- _Before and after images_:
══════════
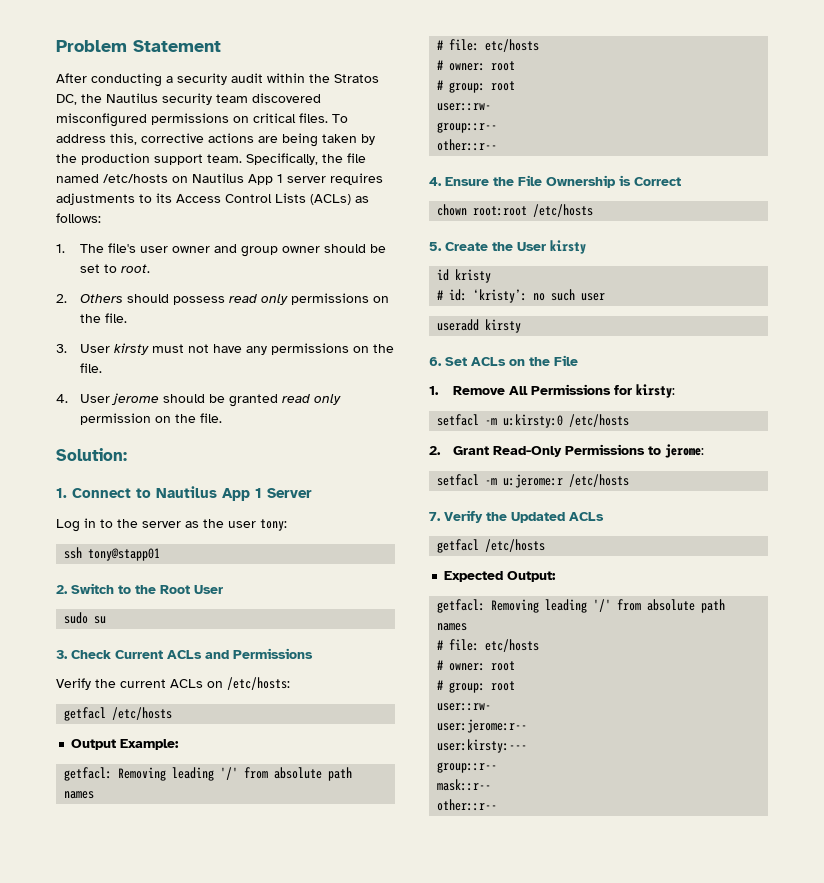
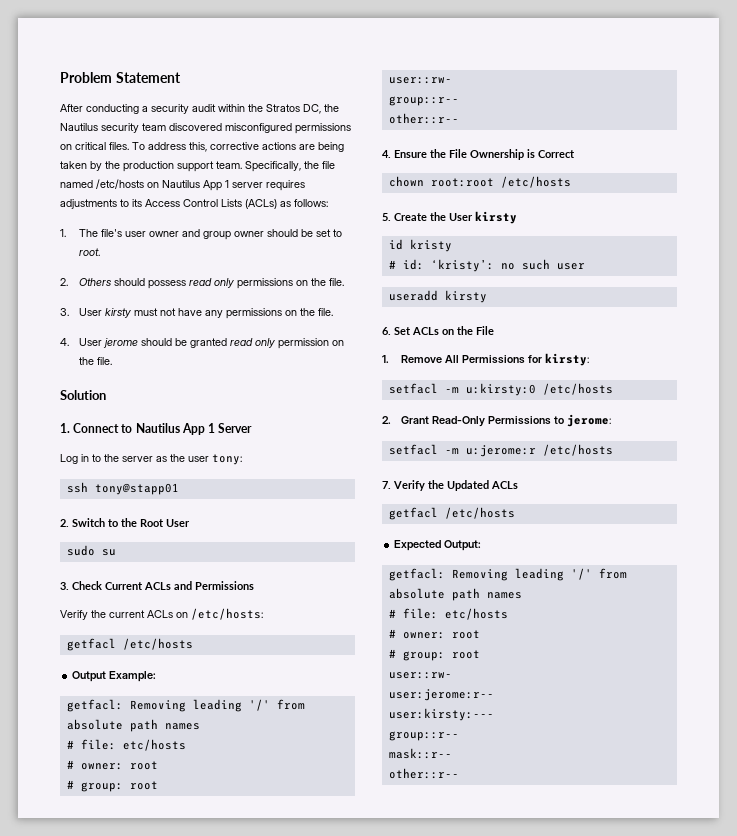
- Solution:
+ Solution

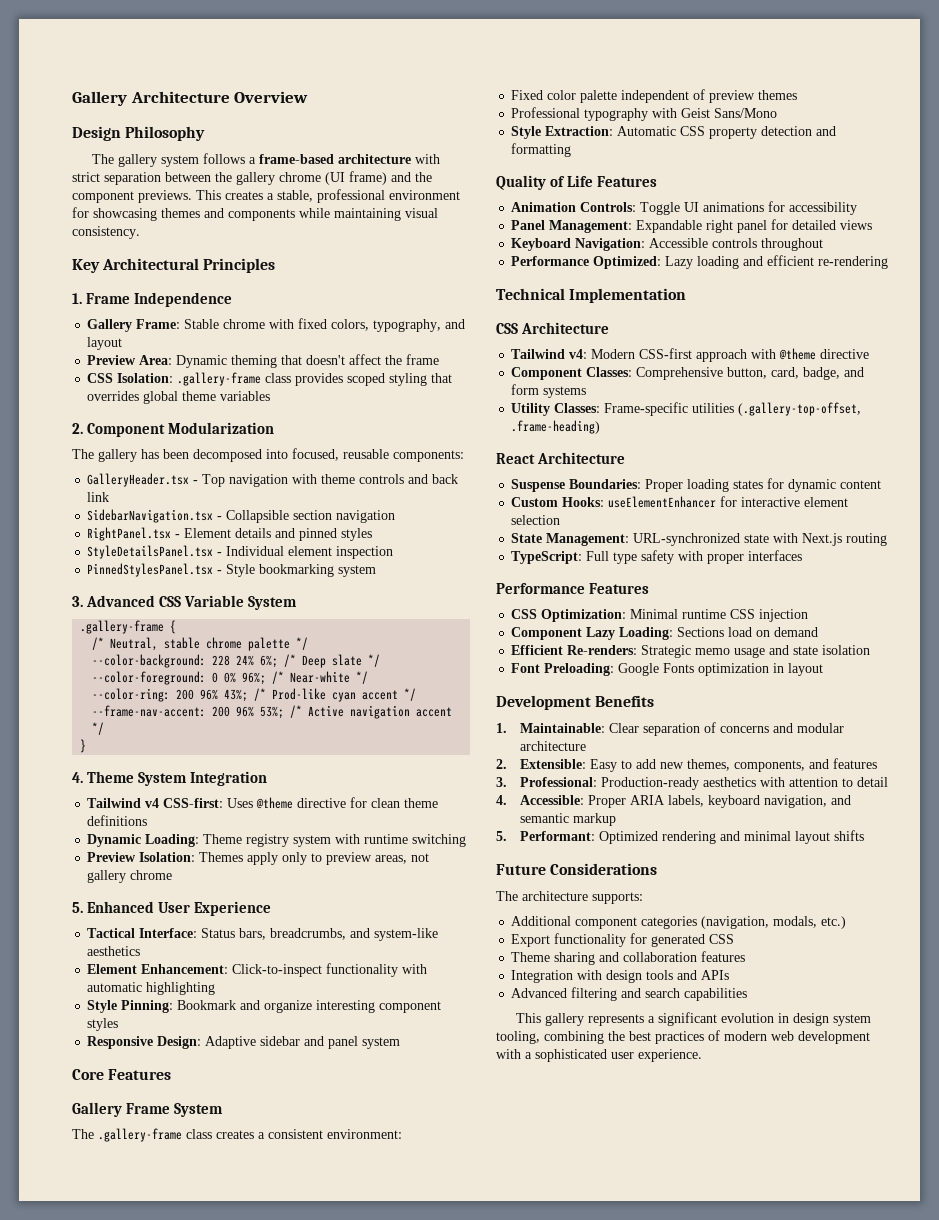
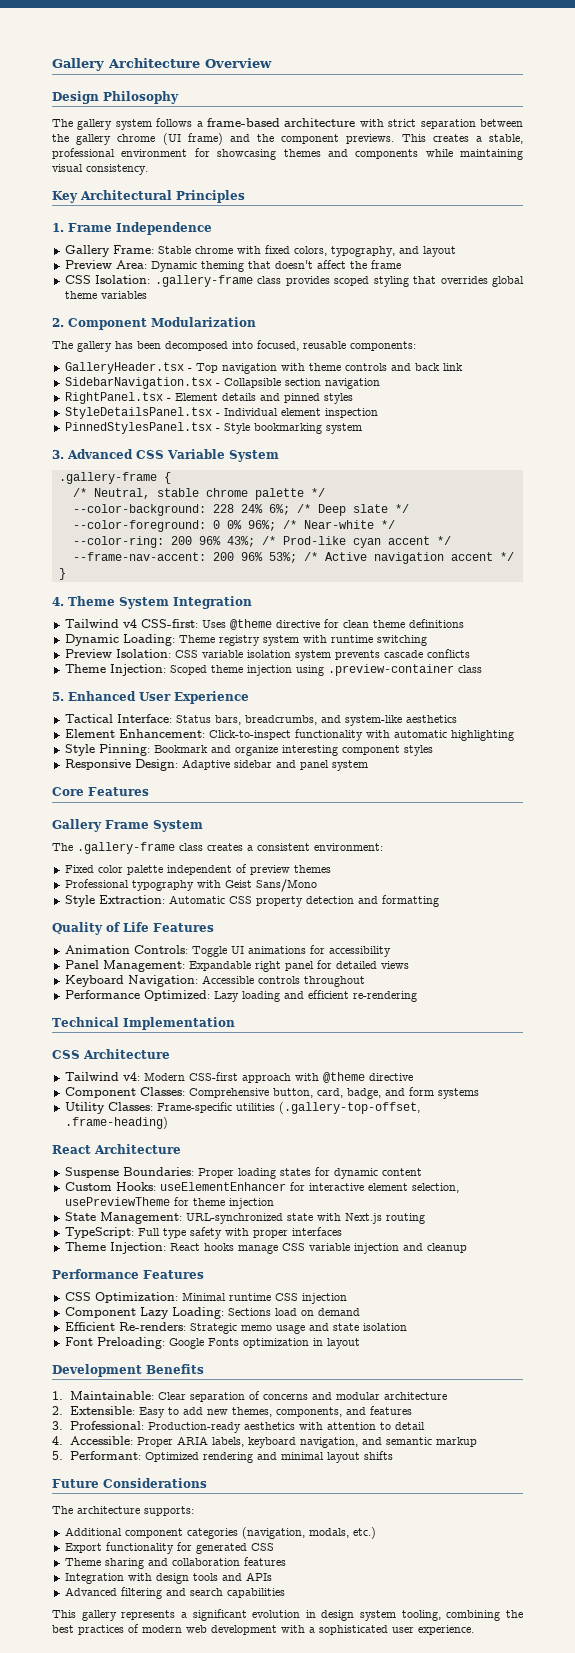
- Preview Isolation: Themes apply only to preview areas, not gallery chrome
+ Preview Isolation: CSS variable isolation system prevents cascade conflicts
+ Theme Injection: Scoped theme injection using .preview-container class
- Custom Hooks: useElementEnhancer for interactive element selection
+ Custom Hooks: useElementEnhancer for interactive element selection, usePreviewTheme for theme injection
+ Theme Injection: React hooks manage CSS variable injection and cleanup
══════════
- _Action item_: Each record should be quoted exactly, with the images omitted.

- _Exercise result_:
- Solution:
+ Solution

- Preview Isolation: Themes apply only to preview areas, not gallery chrome
+ Preview Isolation: CSS variable isolation system prevents cascade conflicts
+ Theme Injection: Scoped theme injection using .preview-container class
- Custom Hooks: useElementEnhancer for interactive element selection
+ Custom Hooks: useElementEnhancer for interactive element selection, usePreviewTheme for theme injection
+ Theme Injection: React hooks manage CSS variable injection and cleanup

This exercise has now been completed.